Our ability to do something is not determined by what we will do. A person can take off all their clothes and run around the block, but most sane people will not do this. (Despite the popular craze on campus in the early 1970's).

So, the claim that a deterministic system "has no alternatives" is false. There will be alternatives and we will choose between them. And the fact that "the progression of events is fixed" only reinforces the truth that the alternatives will be there, showing up at exactly the time and place that they necessarily must. And it will necessarily be up to us to choose between them, which we will do in a deterministic fashion.

Inserting the word 'choosing' where it doesn't belong doesn't establish choice as a feature of determinism....which by definition is the antithesis of choice.

Determinism without choice already goes by a different name: "fatalism". The only way to distinguish determinism from fatalism is to open our eyes to how events are actually being determined. How a person causally determines what they will have for dinner in the restaurant is called "choosing". And if they decide for themselves what they will order, while free of things like coercion and undue influence, it is called a "freely chosen will", or simply "free will".

Determinism without free will is fatalism. So, choose the correct name for the horse you rode in on.

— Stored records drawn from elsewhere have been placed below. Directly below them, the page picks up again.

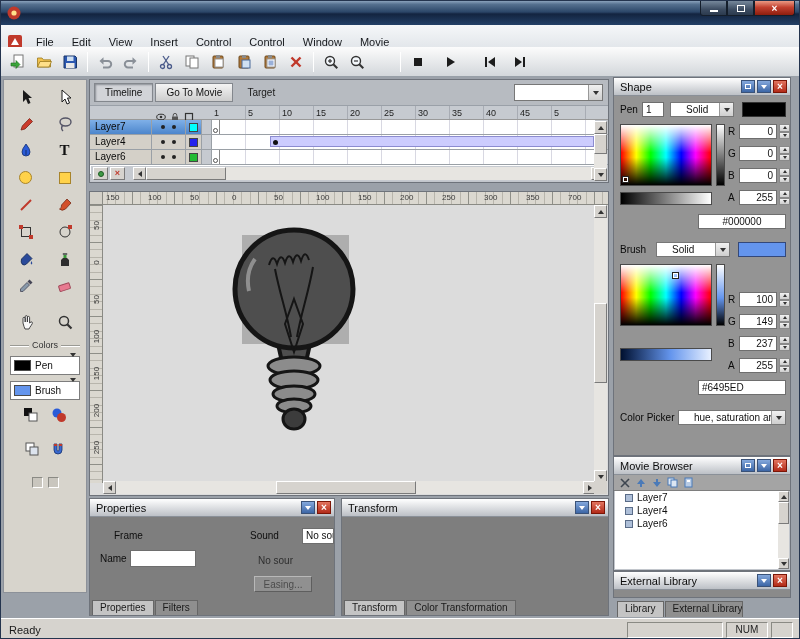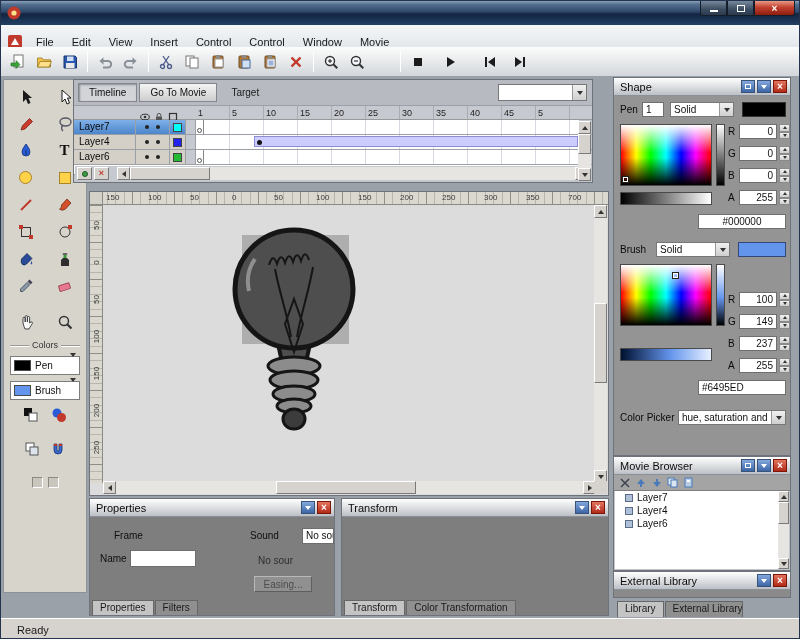--- a/index.html
+++ b/index.html
@@ -61,21 +61,21 @@
 .palette-extra{display:flex;justify-content:center;gap:10px;margin-top:14px}
 .tool-options{margin-top:16px;display:flex;justify-content:center;gap:5px}
 .opt-sq{width:11px;height:11px;background:#c9c6be;border:1px solid;border-color:#8a8a84 #fff #fff #8a8a84}
 
 
 .tl-topbar{height:26px;display:flex;align-items:center;padding:0 4px;background:#b7bbc1;border-bottom:1px solid #9aa0a8;position:relative}
 .tl-btn{height:19px;font-size:10px;font-family:"Liberation Sans",sans-serif;padding:0 10px;background:linear-gradient(#f4f4f4,#cdcdcd);border:1px solid #83878d;margin-right:2px;color:#111}
 .tl-btn.pressed{background:#d2d4d8;box-shadow:inset 1px 1px 2px #8a8e94}
 .tl-target-label{font-size:10px;color:#1a1a1a;margin-left:12px}
 .combo{background:#fff;border:1px solid #777;display:flex;align-items:center;font-size:10px;color:#111}
-.combo-text{padding:0 3px;white-space:nowrap;overflow:hidden}
+.combo-text{padding:0 15px;white-space:nowrap;overflow:hidden}
 .combo-btn{margin-left:auto;width:14px;align-self:stretch;background:linear-gradient(#f0f0f0,#cfcfcf);border-left:1px solid #999;display:flex;align-items:center;justify-content:center;flex:none}
 .tl-combo{position:absolute;right:5px;top:4px;width:89px;height:17px}
 .tl-head{position:relative;height:14px;background:#c6cad0;border-bottom:1px solid #999}
 .tlh-icon{position:absolute;top:2px}
 .tl-framenums{position:absolute;left:122px;right:14px;top:0;bottom:0;background:repeating-linear-gradient(to right,transparent 0 33px,#a8acb4 33px 34px)}
 .tl-framenums span{position:absolute;top:2px;font-size:9px;color:#222}
 .tl-row{display:flex;height:15px;border-bottom:1px solid #9aa0a6;position:relative}
 .tl-name{width:62px;background:#d4d0c8;font-size:10px;color:#0a0a0a;padding:1px 0 0 5px;border-right:1px solid #9aa0a6;overflow:hidden}
 .tl-dots{width:34px;background:#d4d0c8;border-right:1px solid #9aa0a6;display:flex;align-items:center;justify-content:center;gap:7px}
 .dot{width:4px;height:4px;border-radius:50%;background:#222}
@@ -135,21 +135,21 @@
 .mb-ico{width:8px;height:8px;background:#aebfd8;border:1px solid #5a6c88;flex:none}
 .mb-vscroll{position:absolute;right:0;top:0;bottom:0;width:11px;display:flex;flex-direction:column;background:#e7e5e1}
 .tabs{position:absolute;left:0;bottom:0;height:16px;display:flex;gap:1px;padding:1px 0 0 2px}
 .tab{font-size:10px;padding:1px 7px;background:#8f8f8f;color:#1a1a1a;border:1px solid #666;border-bottom:none;white-space:nowrap;overflow:hidden}
 .tab.active{background:#c4c4c4}
 .dark-body{position:absolute;left:0;right:0;top:18px;bottom:0;background:#7e7e7e}
 .plabel{position:absolute;font-size:10px;color:#0e0e0e}
 
 
 .statusbar{position:absolute;left:0;top:617px;width:800px;height:22px;background:#d6d3ce;border-top:1px solid #fff;display:flex;align-items:center;font-size:11px;color:#1a1a1a}
-.status-text{padding-left:16px}
+.status-text{padding-left:8px}
 .status-cells{margin-left:auto;display:flex;gap:3px;padding-right:8px}
 .scell{height:16px;border:1px solid;border-color:#8a8a84 #fff #fff #8a8a84;font-size:10px;color:#222;display:flex;align-items:center;justify-content:center}
 
 
 .watermark{position:absolute;right:18px;top:543px;width:80px;text-align:center;z-index:60;opacity:.93}
 .wm-text{font-size:11px;font-weight:bold;color:#474747;letter-spacing:.3px;margin-top:-2px;text-shadow:0 1px 0 #e8e8e8}
 </style>
 </head>
 <body>
 
@@ -439,21 +439,21 @@
               <rect x="4" y="3" width="3" height="2" fill="#c0392b"></rect>
               <rect x="9" y="3" width="3" height="2" fill="#c0392b"></rect>
             </svg></div>
       </div>
       <div class="tool-options">
         <span class="opt-sq"></span>
         <span class="opt-sq"></span>
       </div>
     </div>
 
-    <div class="panel" style="left:72px;top:2px;width:520px;height:104px">
+    <div class="panel" style="left:88px;top:2px;width:520px;height:104px">
       <div class="tl-topbar">
         <button class="tl-btn pressed">Timeline</button>
         <button class="tl-btn">Go To Movie</button>
         <span class="tl-target-label">Target</span>
         <div class="combo tl-combo">
           <span class="combo-text"></span>
           <span class="combo-btn">
               <i class="tri-dk"></i>
             </span>
         </div>
@@ -920,16 +920,21 @@
 
       <div class="tabs" style="left:2px;top:523px;bottom:auto;height:17px">
         <span class="tab active">Library</span>
         <span class="tab" style="max-width:78px">External Library</span>
       </div>
     </div>
   </div>
 
   <div class="statusbar">
     <span class="status-text">Ready</span>
+    <div class="status-cells">
+      <span class="scell" style="width:96px"></span>
+      <span class="scell" style="width:42px">NUM</span>
+      <span class="scell" style="width:22px"></span>
+    </div>
   </div>
 
 
 </div>
 
 </body></html>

If you omit the word 'choosing,' you are describing determinism correctly. You are just one word away from incompatibilism.

I choose to be faithful to the truth of the matter.

...That information is acquired and processed deterministically by the brain, itself an inseparable element within the overall system.

Reading the restaurant menu is information processing. Choosing what we will order is information processing. You are attempting to substitute "information processing" for "choosing". You are attempting to make choosing invisible. But anyone can objectively observe it happening.

”If the neurobiology level is causally sufficient to determine your behavior, then the fact that you had the experience of freedom at the higher level is really irrelevant.” - John Searle.

I know you feel that these little quips from others support your argument, but they don't. Searle is not speaking of the empirical event of choosing, but rather some subjective experience of freedom. His poetic expressions add nothing to either side of the argument.

... The issue is not a question of events happening, but the nature of the process by which they happen: how they happen.

All events happen deterministically, of course, including choosing what we will have for dinner from the restaurant menu. And neuroscience will attest to the fact that our own brains are doing the decision making.

''The No Choice Principle implies that I cannot have a choice about anything that is an unavoidable consequence of something I have no control of.'' - Van Inwagen

It seems rather obvious to me that Van Inwagen is incorrect. Choosing necessarily happens, therefore there can be no "no choice principle". And neuroscience tells us that it is our own brains that are doing the choosing. Decision-making is a form of information processing that any real neuroscientist is well aware of.
 
What you conveniently overlook is that selection in a deterministic system is entailed by prior states of the system.
And what you conveniently overlook is that the fastest way to find out what that entailed new state will be, is to run the system forward in time and watch what happens.

In English, we call this technique "waiting to see what choices are made".